La primera obra de William S. Burroughs que leí fue “El almuerzo desnudo”. Es la traducción oficial de “Naked Lunch”, un título propuesto por Jack Kerouac, pero otros traductores optan por “Almuerzo al desnudo”. La expresión hace referencia a “la dosis del adicto”, apunta J. G. Ballard en su “Guía del usuario para el nuevo milenio”, pero también es “un instante helado en el que todos ven lo que hay en la punta de sus tenedores” (Burroughs, en la introducción). Leí el libro hace años. Lo detesté entonces. Luego supe por qué. La edición era rudimentaria. Me pareció que la traducción flojeaba un poco; el traductor es el mismo en las nuevas ediciones, pero el libro ha mejorado y hay cambios: luego volveremos sobre ello. No lograba comprender nada y no quise saber de aquel escritor experto en drogas y en mundos alucinados hasta muchos años después. Ahora sé que Burroughs tiene dos clases de libros. Los que escribe con los pies en el suelo: “Yonqui” o “Queer” (“Marica”). Y los que escribe totalmente absorbido por las drogas, como “La máquina blanda” o “El almuerzo desnudo”. Leí los primeros. Me fascinaron. Me asombró su análisis helado y riguroso sobre los efectos de la aguja en vena y otras sustancias. Su crudeza. Su poesía. Leí “Con William Burroughs”, el libro esencial de entrevistas de Victor Bockris.

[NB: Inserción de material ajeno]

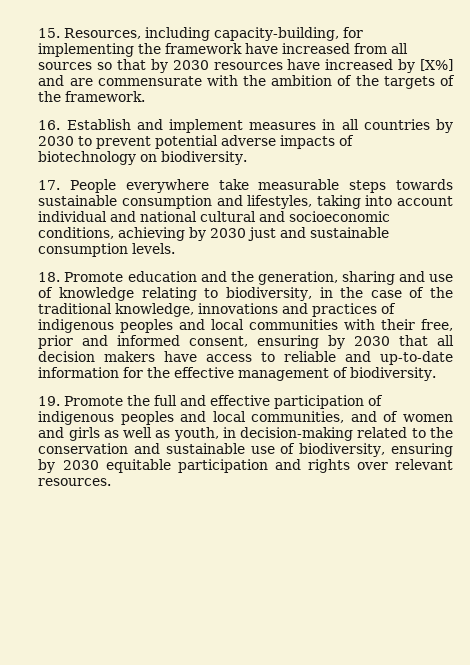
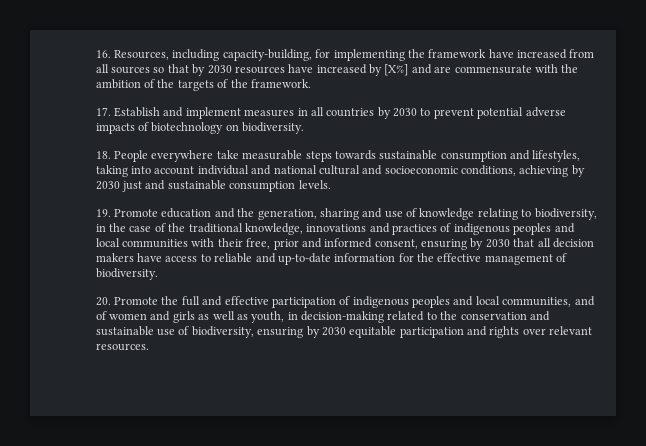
- 15. Resources, including capacity-building, for implementing the framework have increased from all sources so that by 2030 resources have increased by [X%] and are commensurate with the ambition of the targets of the framework.
+ 16. Resources, including capacity-building, for implementing the framework have increased from all sources so that by 2030 resources have increased by [X%] and are commensurate with the ambition of the targets of the framework.
- 16. Establish and implement measures in all countries by 2030 to prevent potential adverse impacts of biotechnology on biodiversity.
+ 17. Establish and implement measures in all countries by 2030 to prevent potential adverse impacts of biotechnology on biodiversity.
- 17. People everywhere take measurable steps towards sustainable consumption and lifestyles, taking into account individual and national cultural and socioeconomic conditions, achieving by 2030 just and sustainable consumption levels.
+ 18. People everywhere take measurable steps towards sustainable consumption and lifestyles, taking into account individual and national cultural and socioeconomic conditions, achieving by 2030 just and sustainable consumption levels.
- 18. Promote education and the generation, sharing and use of knowledge relating to biodiversity, in the case of the traditional knowledge, innovations and practices of indigenous peoples and local communities with their free, prior and informed consent, ensuring by 2030 that all decision makers have access to reliable and up-to-date information for the effective management of biodiversity.
+ 19. Promote education and the generation, sharing and use of knowledge relating to biodiversity, in the case of the traditional knowledge, innovations and practices of indigenous peoples and local communities with their free, prior and informed consent, ensuring by 2030 that all decision makers have access to reliable and up-to-date information for the effective management of biodiversity.
- 19. Promote the full and effective participation of indigenous peoples and local communities, and of women and girls as well as youth, in decision-making related to the conservation and sustainable use of biodiversity, ensuring by 2030 equitable participation and rights over relevant resources.
+ 20. Promote the full and effective participation of indigenous peoples and local communities, and of women and girls as well as youth, in decision-making related to the conservation and sustainable use of biodiversity, ensuring by 2030 equitable participation and rights over relevant resources.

Otro visionario, David Cronenberg, adaptó “Naked Lunch” a principios de los 90. En esos tiempos no teníamos internet, ni dvd, ni otros métodos para conseguir las películas de mala o nula distribución. No se estrenó en España y jamás la ponían en televisión. Conseguí verla unos meses atrás. Después de unos diecisiete años de espera. Resulta rara, morbosa, fascinante, como ver a un caracol deslizarse por una cuchilla (creo que esto es de “Apocalypse Now”). Peter Weller está perfecto en el papel del exterminador William Lee. Porque, como alguien señaló, tiene cara de insecto. Y el papel de los insectos en ambas obras es fundamental. Pero, si uno compara el texto y la película, no se parecen mucho. Las dos son paranoicas, y cada una lo es a su manera. Cronenberg opta por una especie de refrito de la vida de Burroughs: representa sus alucinaciones con la máquina de escribir, alude a su relación con los Bowles y muestra el asesinato accidental de su mujer.

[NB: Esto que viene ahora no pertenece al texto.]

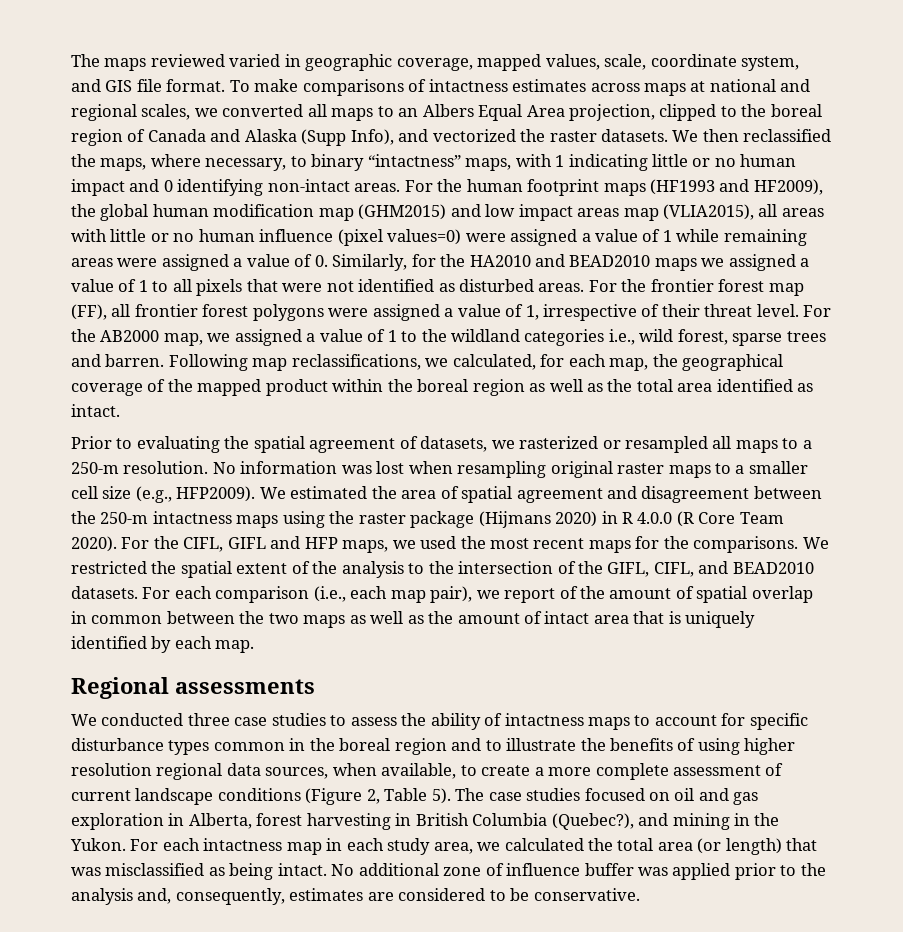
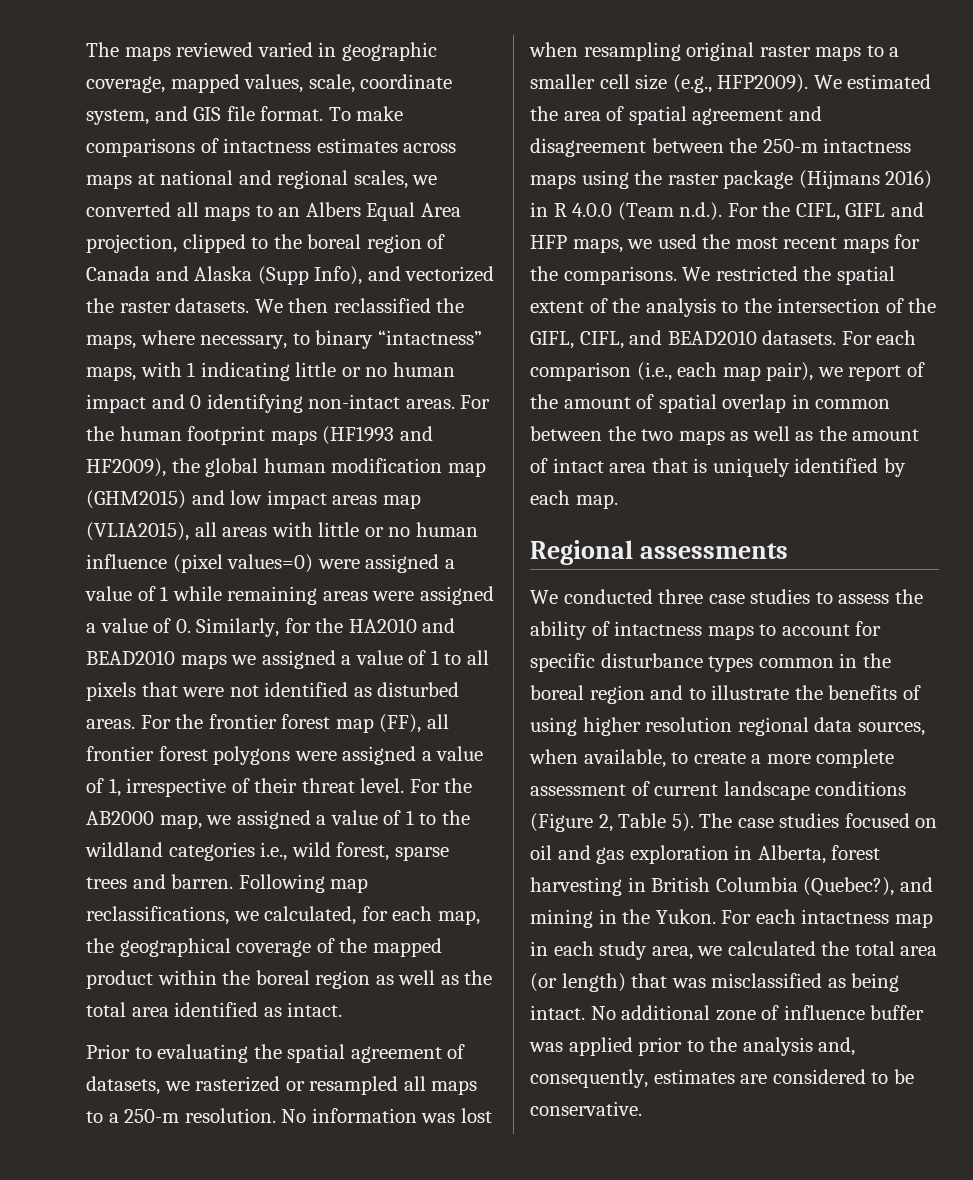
- We estimated the area of spatial agreement and disagreement between the 250-m intactness maps using the raster package (Hijmans 2020) in R 4.0.0 (R Core Team 2020). For the CIFL, GIFL and HFP maps, we used the most recent maps for the comparisons.
+ We estimated the area of spatial agreement and disagreement between the 250-m intactness maps using the raster package (Hijmans 2016) in R 4.0.0 (Team n.d.). For the CIFL, GIFL and HFP maps, we used the most recent maps for the comparisons.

Compré otra edición del libro. En bolsillo, en Anagrama. El traductor es el mismo de la versión que yo conocía: Martín Lendínez. Pero he comparado algunos fragmentos entre ambas. Hay cambios sustanciales. Esta edición mejora el original traducido. Incorpora, además, un apéndice, un documento preciso y revelador: la “Carta de un experto adicto a las drogas peligrosas”, publicado en un diario, y en el que Burroughs demuestra su conocimiento del tema y su dominio de una prosa precisa. Sólo por este apéndice y por la introducción merece la pena aventurarse en el libro. Esta vez sí me ha gustado. Había leído otras obras. Estaba preparado para que me contaran las pesadillas propias de escribir consumido por la droga. El adicto vive en mundos paralelos, tenebrosos, poblados de sombras y de monstruos. No entiendes ni la mitad. Pero la prosa embruja. Hay algo que estimula al lector a seguir, página tras página. Entre tíos que se convierten en bichos, doctores locos y policías con mano dura, nos llega envuelta en ciencia ficción la paranoia de un mundo que se deshace por el control que ejerce el poder sobre el hombre. Dice Ballard: “Sus novelas son los documentos terminales de mediados del siglo veinte, escabrosos y aterradores, un informe de los progresos de un interno en el manicomio cósmico”.